*** Opening of Available data ***
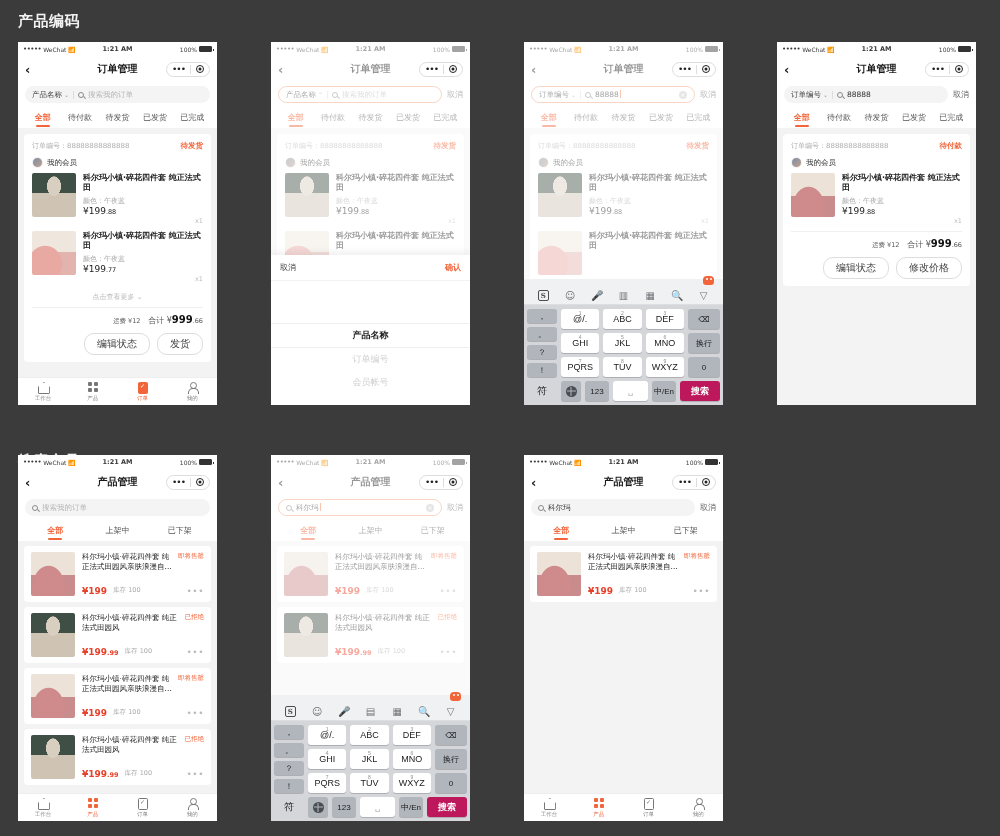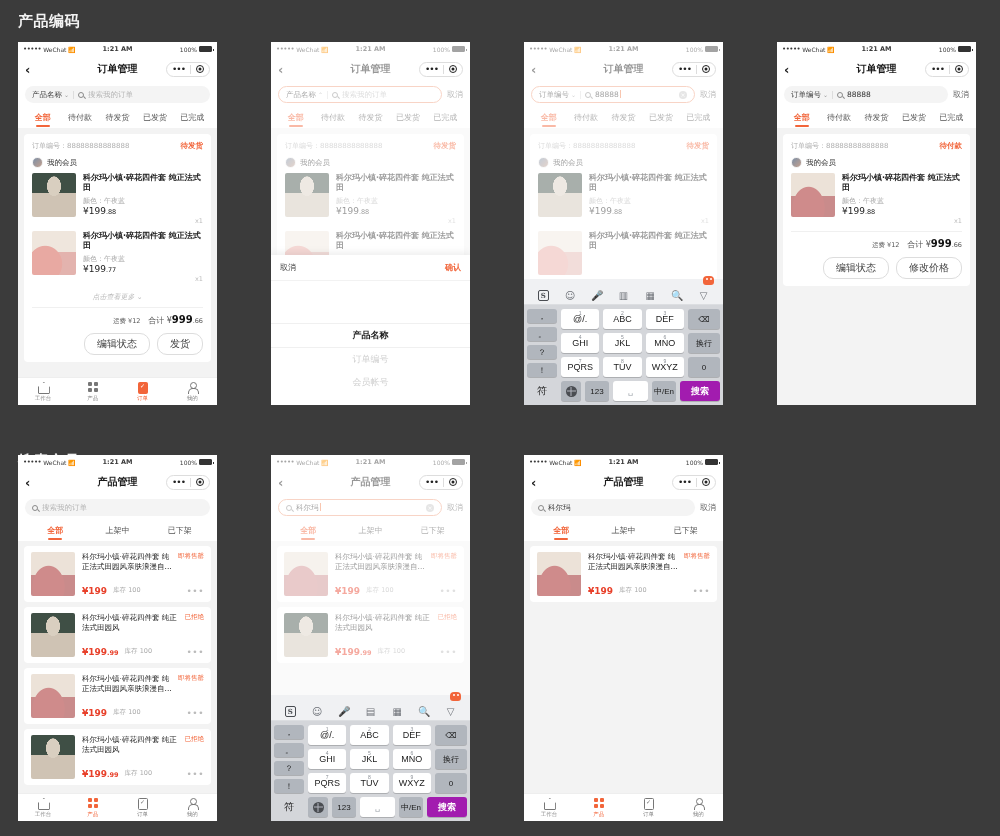--- a/index.html
+++ b/index.html
@@ -145,7 +145,7 @@
   .prod-price { text-align: left; font-size: 9px; color: #222; font-weight: normal; margin-top: auto; }
   .prod-price small { font-size: 6.5px; }
   .prod-qty { text-align: right; font-size: 6.5px; color: #bbb; margin-top: 1px; }
-  .more-link { text-align: center; font-size: 7px; color: #bbb; padding: 3px 0 5px; border-bottom: 1px solid #f0f0f0; font-style: italic; }
+  .more-link { text-align: center; font-size: 7px; color: #bbb; padding: 3px 0 5px; border-bottom: 1px solid #f0f0f0; }
   .totals { text-align: right; font-size: 8px; color: #555; padding: 6px 0 7px; }
   .totals .big { font-size: 10px; font-weight: bold; color: #111; }
   .totals .sm { font-size: 6.5px; }

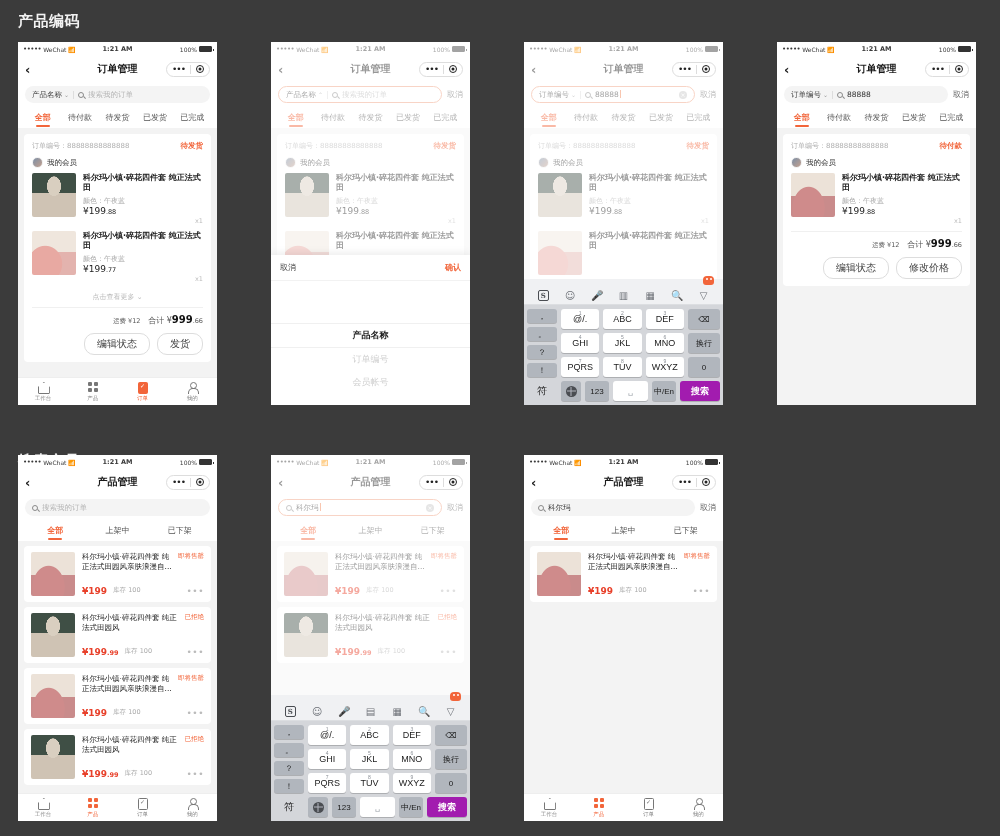--- a/index.html
+++ b/index.html
@@ -261,7 +261,7 @@
   .key-123 { flex: 0 0 24px; background: #b1b6bd; font-size: 8px; }
   .key-space { flex: 1; background: #fff; }
   .key-cn { flex: 0 0 24px; background: #b1b6bd; font-size: 8px; }
-  .key-search { flex: 0 0 40px; background: #a21caf; color: #fff; font-size: 9px; font-weight: bold; }
+  .key-search { flex: 0 0 40px; background: #be185d; color: #fff; font-size: 9px; font-weight: bold; }
   .globe {
     width: 11px; height: 11px; border-radius: 50%; background: #4a4d52; position: relative;
   }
*** Close of Available data ***
Each line in the listing that contains "center" should be returned.

-  .more-link { text-align: center; font-size: 7px; color: #bbb; padding: 3px 0 5px; border-bottom: 1px solid #f0f0f0; font-style: italic; }
+  .more-link { text-align: center; font-size: 7px; color: #bbb; padding: 3px 0 5px; border-bottom: 1px solid #f0f0f0; }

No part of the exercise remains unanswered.